WHAT YOU HAVE TO DO:
Each line of the data below either holds "sans" or does not. Report how many do, and only that.

DATA SHOWN:
◇ ◇ ◇
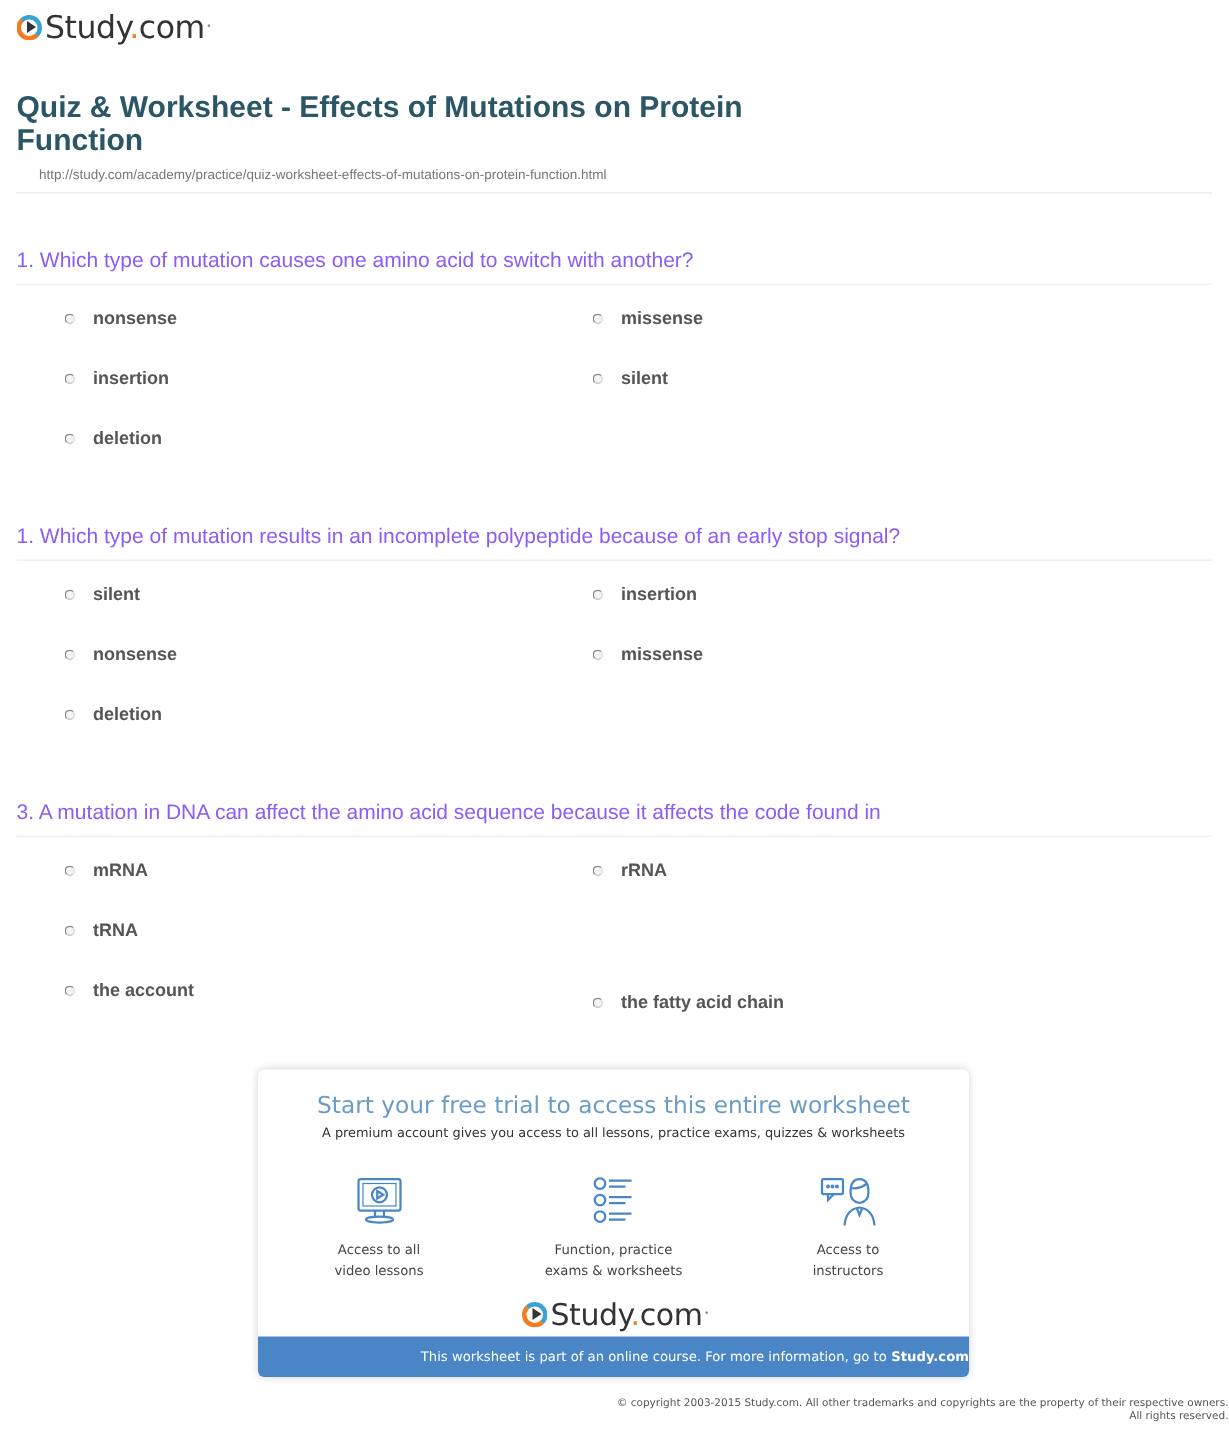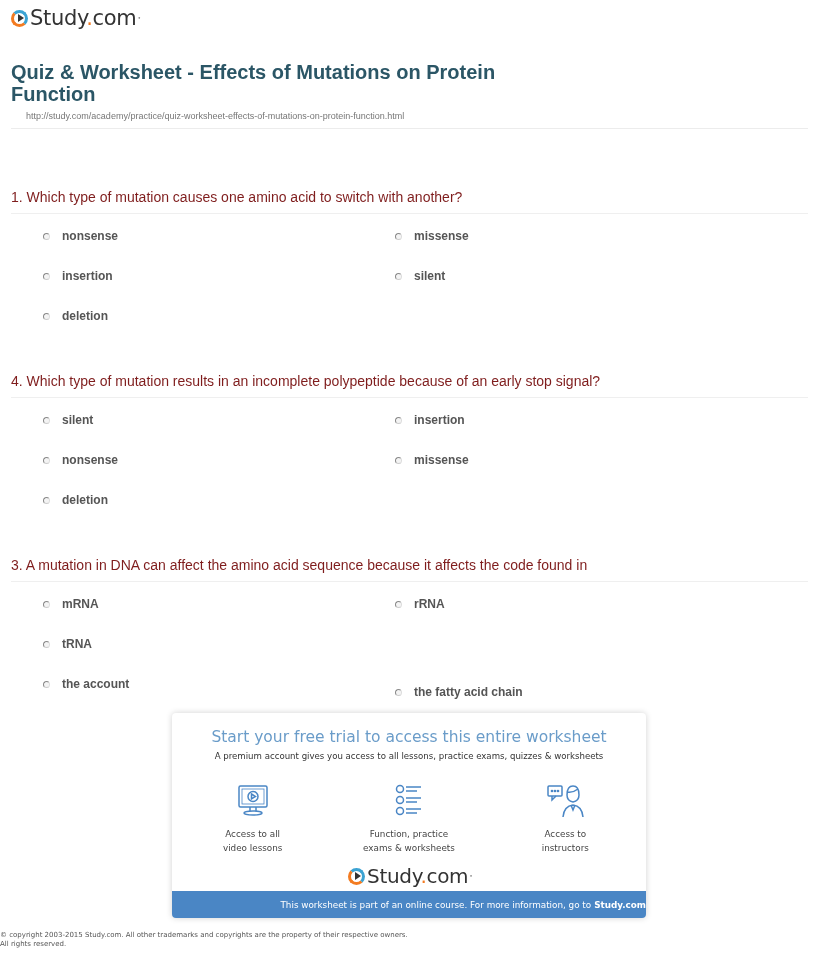--- a/index.html
+++ b/index.html
@@ -22,7 +22,7 @@
     .divider { position: absolute; left: 11px; width: 797px; height: 1px; background: #ececec; }
 
     .question { position: absolute; left: 11px; width: 797px; }
-    .q-text { font-size: 14px; color: #7f1d1d; line-height: 18px; height: 20px; margin-top: 24px; }
+    .q-text { font-size: 14px; color: #8b5cf6; line-height: 18px; height: 20px; }
     .q-line { height: 1px; background: #efefef; margin-top: 5px; }
     .answers { position: relative; height: 120px; }
     .answer { position: absolute; display: flex; align-items: center; font-size: 12px; font-weight: bold; color: #555; }

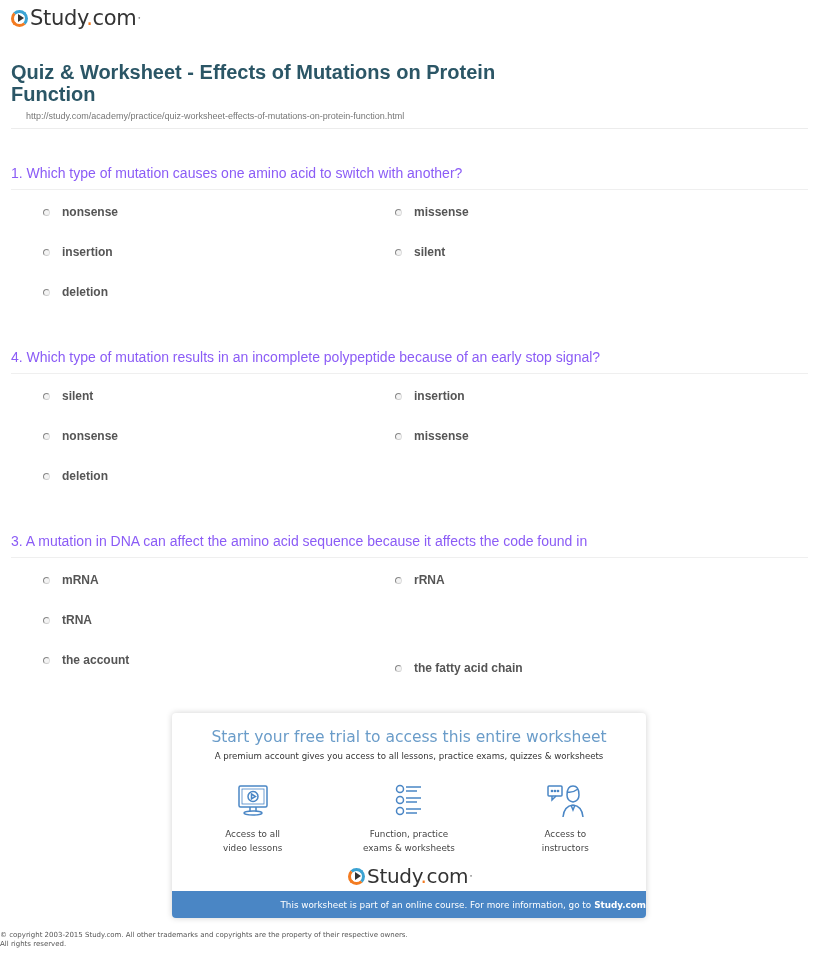--- a/index.html
+++ b/index.html
@@ -88,7 +88,7 @@
 </div>
 
 <div class="question" style="top:348px;">
-  <div class="q-text">4. Which type of mutation results in an incomplete polypeptide because of an early stop signal?</div>
+  <div class="q-text">1. Which type of mutation results in an incomplete polypeptide because of an early stop signal?</div>
   <div class="q-line"></div>
   <div class="answers">
     <label class="answer" style="left:32px; top:15px;">

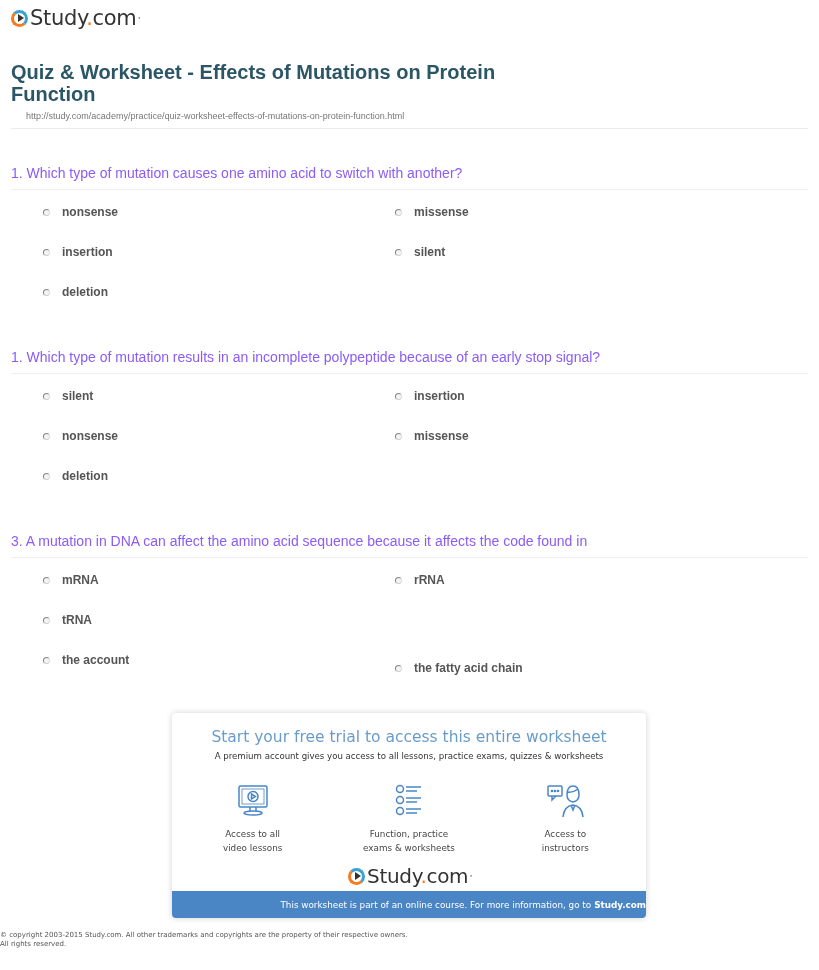--- a/index.html
+++ b/index.html
@@ -44,7 +44,7 @@
     .card-band { position: absolute; left: 0; bottom: 0; width: 100%; height: 27px; background: #4a86c5; color: #fff; font-family: "DejaVu Sans", sans-serif; font-size: 8.8px; display: flex; align-items: center; justify-content: flex-end; }
     .card-band b { font-weight: bold; margin-left: 3px; }
 
-    .copyright { position: absolute; left: 0; top: 931px; width: 819px; text-align: left; font-family: "DejaVu Sans", sans-serif; font-size: 7px; line-height: 9px; color: #555; }
+    .copyright { position: absolute; left: 0; top: 931px; width: 819px; text-align: right; font-family: "DejaVu Sans", sans-serif; font-size: 7px; line-height: 9px; color: #555; }
   </style>
 </head>
 <body>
◇ ◇ ◇
RESULT BELOW:
3